▸ **BRIEF**
Your answer should be the number of lines in the listing that hold the string "serif", with no other words.

──────── THE INPUT ────────

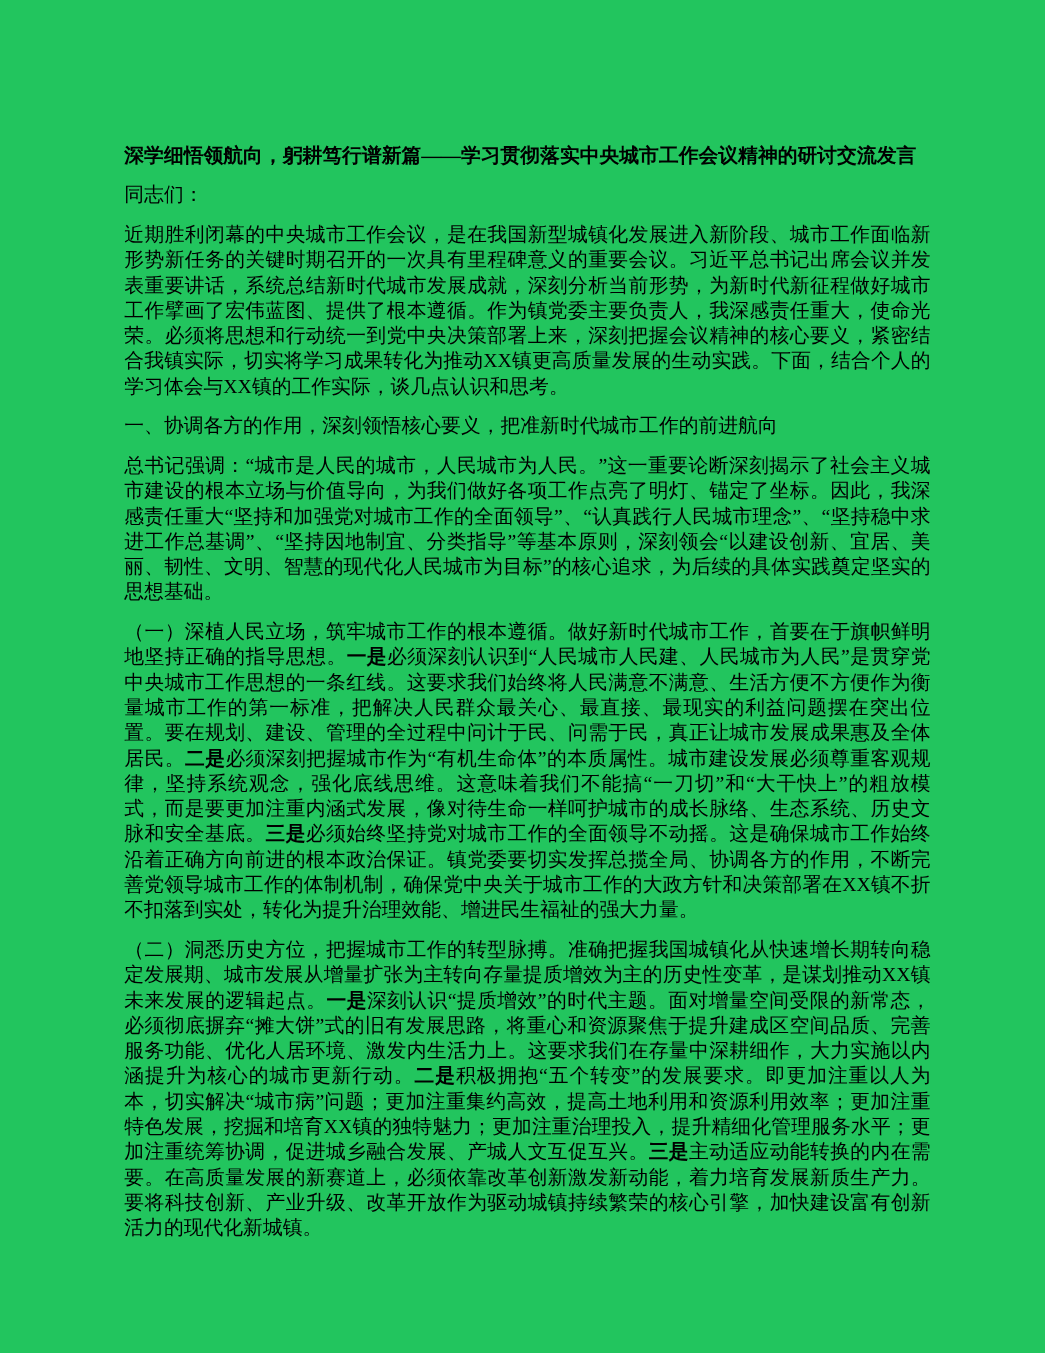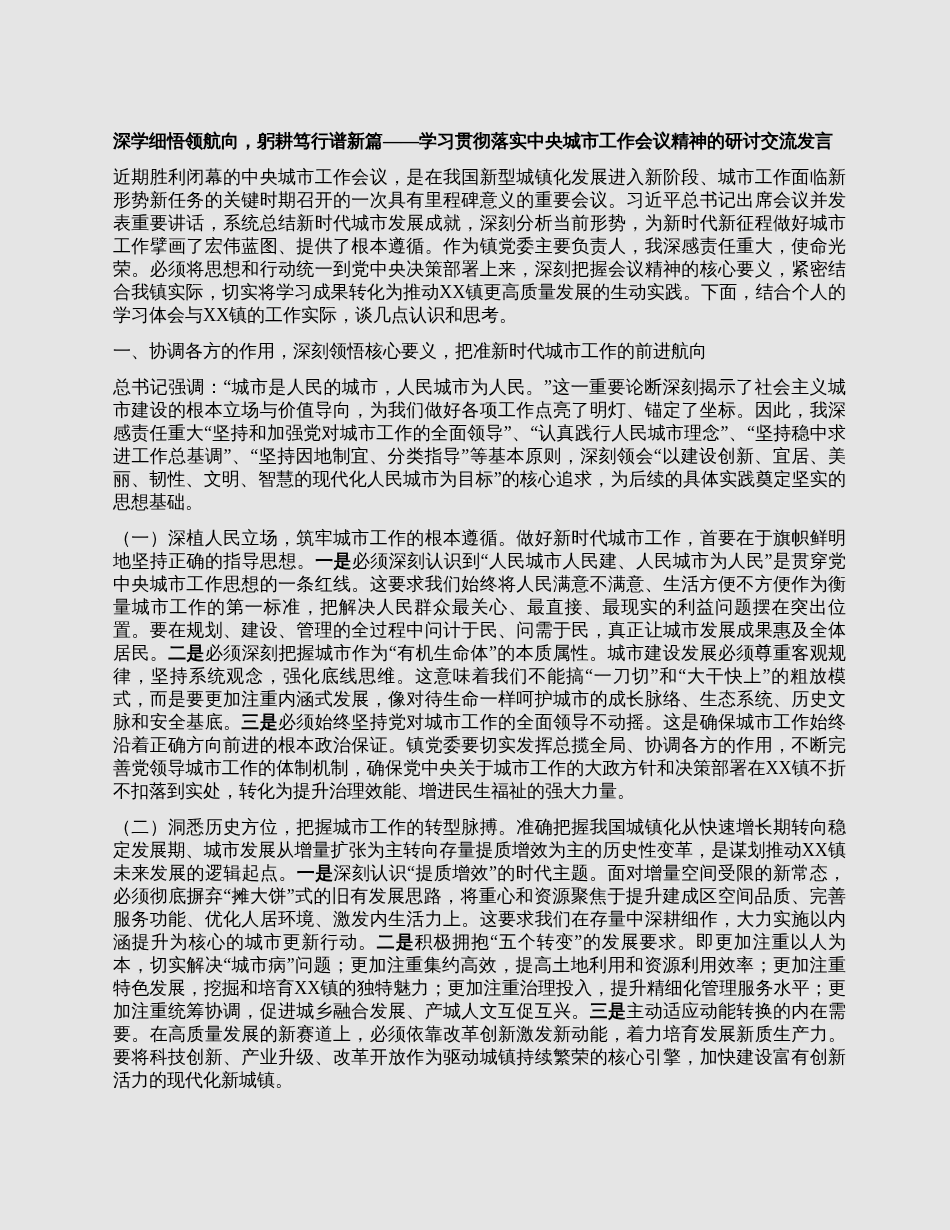--- a/index.html
+++ b/index.html
@@ -4,21 +4,21 @@
 <style>
   html, body {
     margin: 0;
     padding: 0;
     background: #ffffff;
   }
   .page {
     position: relative;
     width: 950px;
     min-height: 1230px;
-    background: #e5e5e5;
+    background: #22c55e;
     box-sizing: border-box;
     padding: 130px 104px 60px 113px;
     font-family: "Liberation Serif", "DejaVu Serif", serif;
     color: #000000;
   }
   .doc-title {
     margin: 0 0 13px 0;
     font-size: 18px;
     line-height: 23px;
     font-weight: bold;
@@ -34,19 +34,20 @@
   .block:last-child { margin-bottom: 12px; }
   .run { font-weight: normal; }
   .run.bold { font-weight: bold; font-family: Liberation Serif, serif; }
 </style>
 </head>
 <body>
 
 <div class="page">
   <h1 class="doc-title">深学细悟领航向，躬耕笃行谱新篇——学习贯彻落实中央城市工作会议精神的研讨交流发言</h1>
   <div id="doc-body">
+      <p class="block para"><span class="run">同志们：</span></p>
       <p class="block para"><span class="run">近期胜利闭幕的中央城市工作会议，是在我国新型城镇化发展进入新阶段、城市工作面临新形势新任务的关键时期召开的一次具有里程碑意义的重要会议。习近平总书记出席会议并发表重要讲话，系统总结新时代城市发展成就，深刻分析当前形势，为新时代新征程做好城市工作擘画了宏伟蓝图、提供了根本遵循。作为镇党委主要负责人，我深感责任重大，使命光荣。必须将思想和行动统一到党中央决策部署上来，深刻把握会议精神的核心要义，紧密结合我镇实际，切实将学习成果转化为推动XX镇更高质量发展的生动实践。下面，结合个人的学习体会与XX镇的工作实际，谈几点认识和思考。</span></p>
       <p class="block heading"><span class="run">一、协调各方的作用，深刻领悟核心要义，把准新时代城市工作的前进航向</span></p>
       <p class="block para"><span class="run">总书记强调：“城市是人民的城市，人民城市为人民。”这一重要论断深刻揭示了社会主义城市建设的根本立场与价值导向，为我们做好各项工作点亮了明灯、锚定了坐标。因此，我深感责任重大“坚持和加强党对城市工作的全面领导”、“认真践行人民城市理念”、“坚持稳中求进工作总基调”、“坚持因地制宜、分类指导”等基本原则，深刻领会“以建设创新、宜居、美丽、韧性、文明、智慧的现代化人民城市为目标”的核心追求，为后续的具体实践奠定坚实的思想基础。</span></p>
       <p class="block para"><span class="run">（一）深植人民立场，筑牢城市工作的根本遵循。做好新时代城市工作，首要在于旗帜鲜明地坚持正确的指导思想。</span><span class="run bold">一是</span><span class="run">必须深刻认识到“人民城市人民建、人民城市为人民”是贯穿党中央城市工作思想的一条红线。这要求我们始终将人民满意不满意、生活方便不方便作为衡量城市工作的第一标准，把解决人民群众最关心、最直接、最现实的利益问题摆在突出位置。要在规划、建设、管理的全过程中问计于民、问需于民，真正让城市发展成果惠及全体居民。</span><span class="run bold">二是</span><span class="run">必须深刻把握城市作为“有机生命体”的本质属性。城市建设发展必须尊重客观规律，坚持系统观念，强化底线思维。这意味着我们不能搞“一刀切”和“大干快上”的粗放模式，而是要更加注重内涵式发展，像对待生命一样呵护城市的成长脉络、生态系统、历史文脉和安全基底。</span><span class="run bold">三是</span><span class="run">必须始终坚持党对城市工作的全面领导不动摇。这是确保城市工作始终沿着正确方向前进的根本政治保证。镇党委要切实发挥总揽全局、协调各方的作用，不断完善党领导城市工作的体制机制，确保党中央关于城市工作的大政方针和决策部署在XX镇不折不扣落到实处，转化为提升治理效能、增进民生福祉的强大力量。</span></p>
       <p class="block para"><span class="run">（二）洞悉历史方位，把握城市工作的转型脉搏。准确把握我国城镇化从快速增长期转向稳定发展期、城市发展从增量扩张为主转向存量提质增效为主的历史性变革，是谋划推动XX镇未来发展的逻辑起点。</span><span class="run bold">一是</span><span class="run">深刻认识“提质增效”的时代主题。面对增量空间受限的新常态，必须彻底摒弃“摊大饼”式的旧有发展思路，将重心和资源聚焦于提升建成区空间品质、完善服务功能、优化人居环境、激发内生活力上。这要求我们在存量中深耕细作，大力实施以内涵提升为核心的城市更新行动。</span><span class="run bold">二是</span><span class="run">积极拥抱“五个转变”的发展要求。即更加注重以人为本，切实解决“城市病”问题；更加注重集约高效，提高土地利用和资源利用效率；更加注重特色发展，挖掘和培育XX镇的独特魅力；更加注重治理投入，提升精细化管理服务水平；更加注重统筹协调，促进城乡融合发展、产城人文互促互兴。</span><span class="run bold">三是</span><span class="run">主动适应动能转换的内在需要。在高质量发展的新赛道上，必须依靠改革创新激发新动能，着力培育发展新质生产力。要将科技创新、产业升级、改革开放作为驱动城镇持续繁荣的核心引擎，加快建设富有创新活力的现代化新城镇。</span></p>
     </div>
 </div>
 
 </body></html>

────────

▸ **TASK RESULT**
2